Journal:Informatica
Volume 5, Issues 1-2 (1994), pp. 189–210
Abstract
In the previous papers (Novovičova, 1987; Pupeikis 1991) the problem of recursive least square (RLS) estimation of dynamic systems parameters in the presence of outliers in observations has been considered, when the filter, generating an additive noise, has a transfer function of a particular form, see Fig. 1, 2. The aim of the given paper is the development of well-known classical techniques for robust on-line estimation of unknown parameters of linear dynamic systems in the case of additive noises with different transfer functions. In this connection various ordinary recursive procedures, see Fig. 2–6, are worked out when systems' output is corrupted by the correlated noise containing outliers. The results of numerical simulation by IBM PC/AT (Table 1) are given.
Journal:Informatica
Volume 4, Issues 1-2 (1993), pp. 94–110
Abstract
In the previous paper (Pupeikis, 1992) the problem of off-line estimation of dynamic systems parameters in the presence of outliers in observations have been considered, when the filter generating an additive noise has a very special form. The aim of the given paper is the development, in such a case, of classical generalized least squares method (GLSM) algorithms for off-line estimation of unknown parameters of dynamic systems. Two approaches using batch processing of the stored data are worked out. The first approach is based on the application of S-, H-, W- algorithms used for calculation of M-estimates, and the second one rests on the replacement of the corresponding values of the sample covariance and cross-covariance functions by their robust analogues in respective matrices of GLSM and on a further application of the least squares (LS) parameter estimation algorithms. The results of numerical simulation by IBM PC/AT (Table 1) are given.
Journal:Informatica
Volume 3, Issue 4 (1992), pp. 567–581
Abstract
In the previous papers (Pupeikis, 1990; 1991; 1992) the problems of model oder determination and recursive estimation of dynamic systems parameters in the presence of outliers in observations have been considered. The aim of the given paper is the development, in such a case, of classical off-line algorithms for systems of unknown parameters estimation using batch processing of the stored data.
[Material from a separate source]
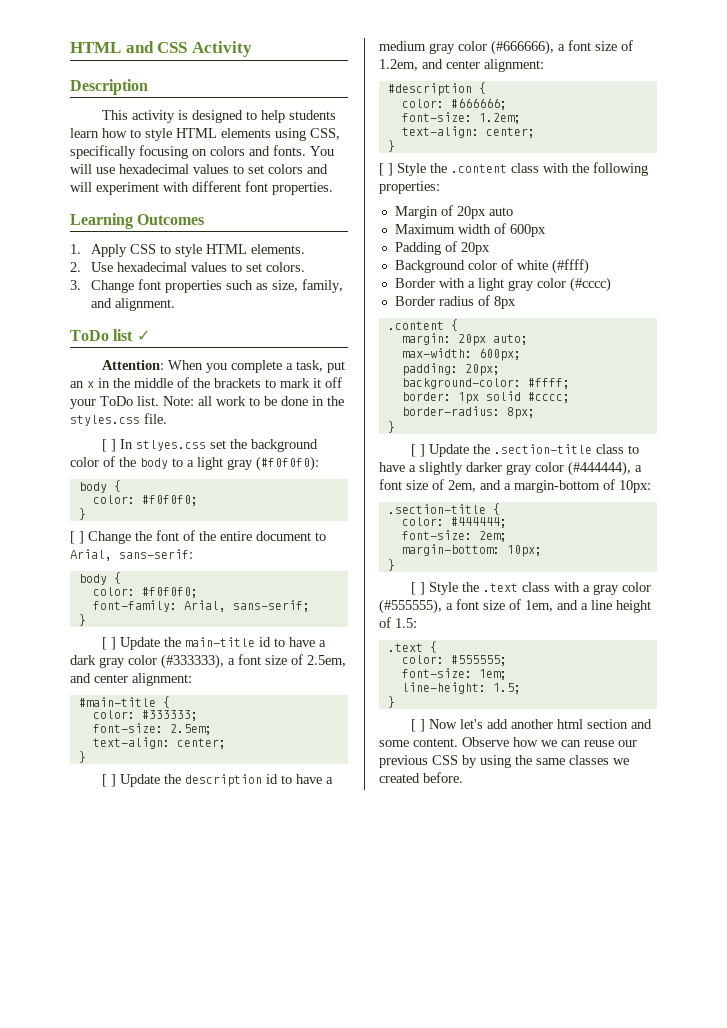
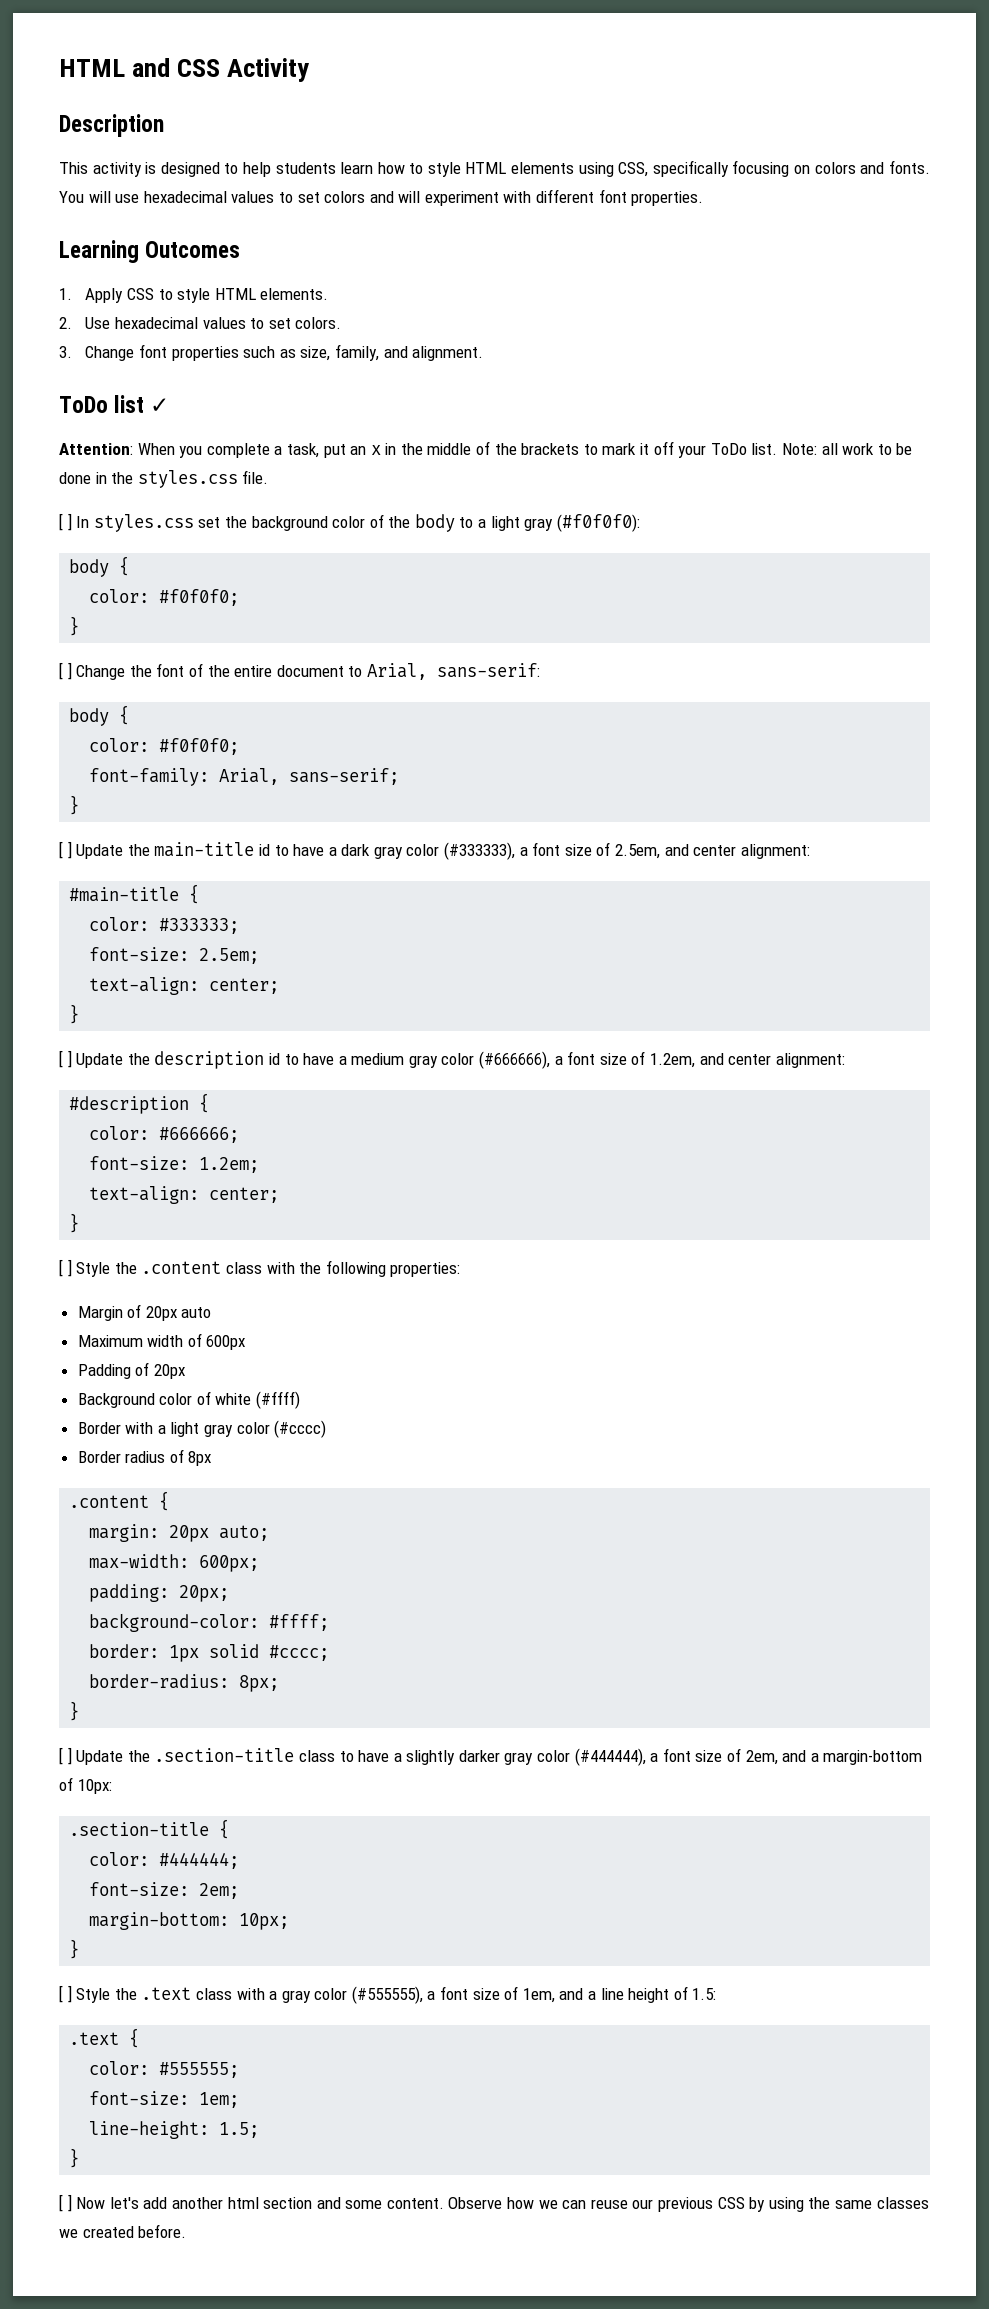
- [ ] In stlyes.css set the background color of the body to a light gray (#f0f0f0):
+ [ ] In styles.css set the background color of the body to a light gray (#f0f0f0):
An approach, based on a substitution of the corresponding values of the sample covariance and cross-covariance functions by their robust analogues in respective matrices and on a further application of the least square (LS) parameter estimation algorithm, is worked out. The results of numerical simulation by IBM PC/AT (Table 1, 2) are given.
Journal:Informatica
Volume 3, Issue 1 (1992), pp. 88–97
Abstract
In the previous paper (Pupeikis, 1990) the problem of model order determination in the presence of outliers in observations has been considered by means of introducing robust analogues of the sample covariance and cross-covariance functions instead of the respective classical function meanings used in the determinant ratio test. The aim of the given paper is the development of statistical hypothesis-testing procedures for determination of the model order of dynamic objects, described by linear difference equations. The results of numerical simulations by computer (Table 1) show the efficiency of the proposed statistical procedures for determining the model order by input-output data in the presence of outliers in observations.
Journal:Informatica
Volume 1, Issue 2 (1990), pp. 96–109
Abstract
In the papers (Pupeikis, 1988a, b; 1989a, b, c) the problems of efficiency determination, stopping and increase of the effectiveness of asymptotically optimal recursive algorithms are considered respectively by means of estimating time delay in an object and also introducing their robust analogues, stable to outliers in observations. The aim of the given paper is the development of the robust method for a determination of the model order on the basis of determinant ratio. The three methods forming the initial moment matrices are considered. By the first method the elements of the matrix, being the corresponding values of the sample covariance and cross-covariance functions, are calculated by classical formulas. In the case of the second method the same elements are substituted by their robust analogues. The third method is based on an application of auxiliary variables. The results of numerical simulation on a computer (Table 1) indicate the advisability to apply the robust method for determining the model order in the presence of outliers.